In light of the ongoing FTC vs. Microsoft case, internal emails from Activision have been revealed, indicating that the company received a briefing about Nintendo’s upcoming Switch 2 console. The emails, as reported by The Verge, have noticeable redactions, which may not fully satisfy those seeking comprehensive details about the specifications of the rumored “Switch 2.” However, these emails unequivocally establish that Activision had prior knowledge of this device, confirming its involvement in its development.

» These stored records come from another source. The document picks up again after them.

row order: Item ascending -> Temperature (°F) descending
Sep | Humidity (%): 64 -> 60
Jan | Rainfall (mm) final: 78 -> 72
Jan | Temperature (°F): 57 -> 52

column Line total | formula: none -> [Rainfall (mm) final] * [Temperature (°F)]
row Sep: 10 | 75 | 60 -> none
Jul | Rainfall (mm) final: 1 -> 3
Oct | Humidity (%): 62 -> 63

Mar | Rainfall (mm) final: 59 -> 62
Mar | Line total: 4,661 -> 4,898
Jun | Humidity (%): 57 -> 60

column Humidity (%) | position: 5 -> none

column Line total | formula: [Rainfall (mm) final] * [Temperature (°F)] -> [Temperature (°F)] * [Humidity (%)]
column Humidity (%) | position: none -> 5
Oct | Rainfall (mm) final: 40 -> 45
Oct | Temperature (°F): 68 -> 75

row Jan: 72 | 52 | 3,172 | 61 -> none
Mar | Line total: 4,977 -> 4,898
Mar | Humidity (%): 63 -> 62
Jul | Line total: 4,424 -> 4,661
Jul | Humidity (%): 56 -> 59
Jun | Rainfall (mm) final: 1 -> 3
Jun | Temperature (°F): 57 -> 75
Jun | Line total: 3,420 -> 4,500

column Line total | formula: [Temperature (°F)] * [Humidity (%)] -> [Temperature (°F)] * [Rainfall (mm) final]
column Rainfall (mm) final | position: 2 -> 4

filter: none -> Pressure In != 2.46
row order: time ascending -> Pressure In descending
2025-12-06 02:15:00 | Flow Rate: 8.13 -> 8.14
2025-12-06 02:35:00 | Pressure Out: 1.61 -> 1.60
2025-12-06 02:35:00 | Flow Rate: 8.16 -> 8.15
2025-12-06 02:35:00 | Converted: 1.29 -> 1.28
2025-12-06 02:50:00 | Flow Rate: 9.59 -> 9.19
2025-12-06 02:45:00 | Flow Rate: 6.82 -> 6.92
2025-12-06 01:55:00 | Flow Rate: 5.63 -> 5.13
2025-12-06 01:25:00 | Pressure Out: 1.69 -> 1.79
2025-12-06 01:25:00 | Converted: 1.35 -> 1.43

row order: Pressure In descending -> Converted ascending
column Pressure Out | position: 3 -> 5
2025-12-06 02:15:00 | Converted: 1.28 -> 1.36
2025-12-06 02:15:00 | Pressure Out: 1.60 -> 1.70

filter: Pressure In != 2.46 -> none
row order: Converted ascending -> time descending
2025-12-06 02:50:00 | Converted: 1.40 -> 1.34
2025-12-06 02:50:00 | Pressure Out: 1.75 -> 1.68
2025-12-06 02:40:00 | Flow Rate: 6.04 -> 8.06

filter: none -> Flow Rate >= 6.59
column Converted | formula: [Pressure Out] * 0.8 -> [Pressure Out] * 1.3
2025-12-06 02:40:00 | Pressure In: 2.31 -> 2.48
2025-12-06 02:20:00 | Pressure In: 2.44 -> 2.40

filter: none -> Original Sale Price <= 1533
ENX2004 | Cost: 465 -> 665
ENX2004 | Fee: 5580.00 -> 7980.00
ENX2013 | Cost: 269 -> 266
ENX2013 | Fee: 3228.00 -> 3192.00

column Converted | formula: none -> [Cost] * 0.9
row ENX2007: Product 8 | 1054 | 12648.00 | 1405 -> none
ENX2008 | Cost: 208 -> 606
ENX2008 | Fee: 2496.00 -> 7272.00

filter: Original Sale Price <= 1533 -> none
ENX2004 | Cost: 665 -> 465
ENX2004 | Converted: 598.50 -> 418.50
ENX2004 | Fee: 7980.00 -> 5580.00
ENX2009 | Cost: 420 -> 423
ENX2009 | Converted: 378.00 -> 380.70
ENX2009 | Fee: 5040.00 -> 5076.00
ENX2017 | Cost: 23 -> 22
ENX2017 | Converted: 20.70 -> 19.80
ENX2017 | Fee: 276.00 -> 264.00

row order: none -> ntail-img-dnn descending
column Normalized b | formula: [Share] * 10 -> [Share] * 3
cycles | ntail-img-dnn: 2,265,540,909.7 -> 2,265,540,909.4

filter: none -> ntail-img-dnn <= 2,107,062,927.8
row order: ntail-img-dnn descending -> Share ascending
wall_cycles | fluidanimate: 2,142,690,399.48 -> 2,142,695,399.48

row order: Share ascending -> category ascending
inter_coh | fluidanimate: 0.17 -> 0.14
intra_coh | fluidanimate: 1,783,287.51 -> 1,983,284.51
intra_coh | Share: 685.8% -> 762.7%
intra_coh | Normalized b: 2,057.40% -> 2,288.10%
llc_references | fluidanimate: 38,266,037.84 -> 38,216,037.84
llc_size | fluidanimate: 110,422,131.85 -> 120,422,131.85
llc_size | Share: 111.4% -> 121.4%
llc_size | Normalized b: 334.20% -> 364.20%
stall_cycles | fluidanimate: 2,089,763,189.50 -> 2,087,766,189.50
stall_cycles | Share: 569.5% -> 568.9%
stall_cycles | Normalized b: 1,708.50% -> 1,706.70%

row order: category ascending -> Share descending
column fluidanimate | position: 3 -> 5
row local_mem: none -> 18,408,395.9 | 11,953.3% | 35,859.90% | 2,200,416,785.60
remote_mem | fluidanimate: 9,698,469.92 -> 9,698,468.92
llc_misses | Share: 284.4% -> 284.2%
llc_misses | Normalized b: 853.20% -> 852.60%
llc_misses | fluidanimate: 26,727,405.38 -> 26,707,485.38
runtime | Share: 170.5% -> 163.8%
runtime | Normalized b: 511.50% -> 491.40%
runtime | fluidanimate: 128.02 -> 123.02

What’s even more noteworthy is that the documents accompanying these emails provide insight into the capabilities of the Switch 2. It is claimed to offer performance comparable to that of the PS4 and Xbox One, thereby enabling Activision to create more advanced games that are already successful on these consoles.


“Given the closer alignment to Gen8 platforms in terms of performance and our previous offerings on PS4 / Xbox One, it is reasonable to assume we could make something compelling for the NG Switch as well. It would be helpful to secure early access to development hardware prototypes and prove that out nice and early.”

The meeting with Nintendo took place in December of the prior year, and it’s important to acknowledge that the specifications and performance goals could have been modified since then. The most recent rumors suggest that the next-generation console might feature 1280 NVIDIA CUDA cores based on the Ampere architecture. This prospective setup presents intriguing opportunities, such as the potential incorporation of DLSS upscaling technology to achieve improved performance.

These new revelations suggest that Nintendo has been actively engaging in partnerships with major publishers like Activision in anticipation of the upcoming Switch generation. Some reports even hint at a planned launch in 2024. This highly awaited new console could maintain an LCD screen and continue to offer support for cartridge slots for physical game distribution.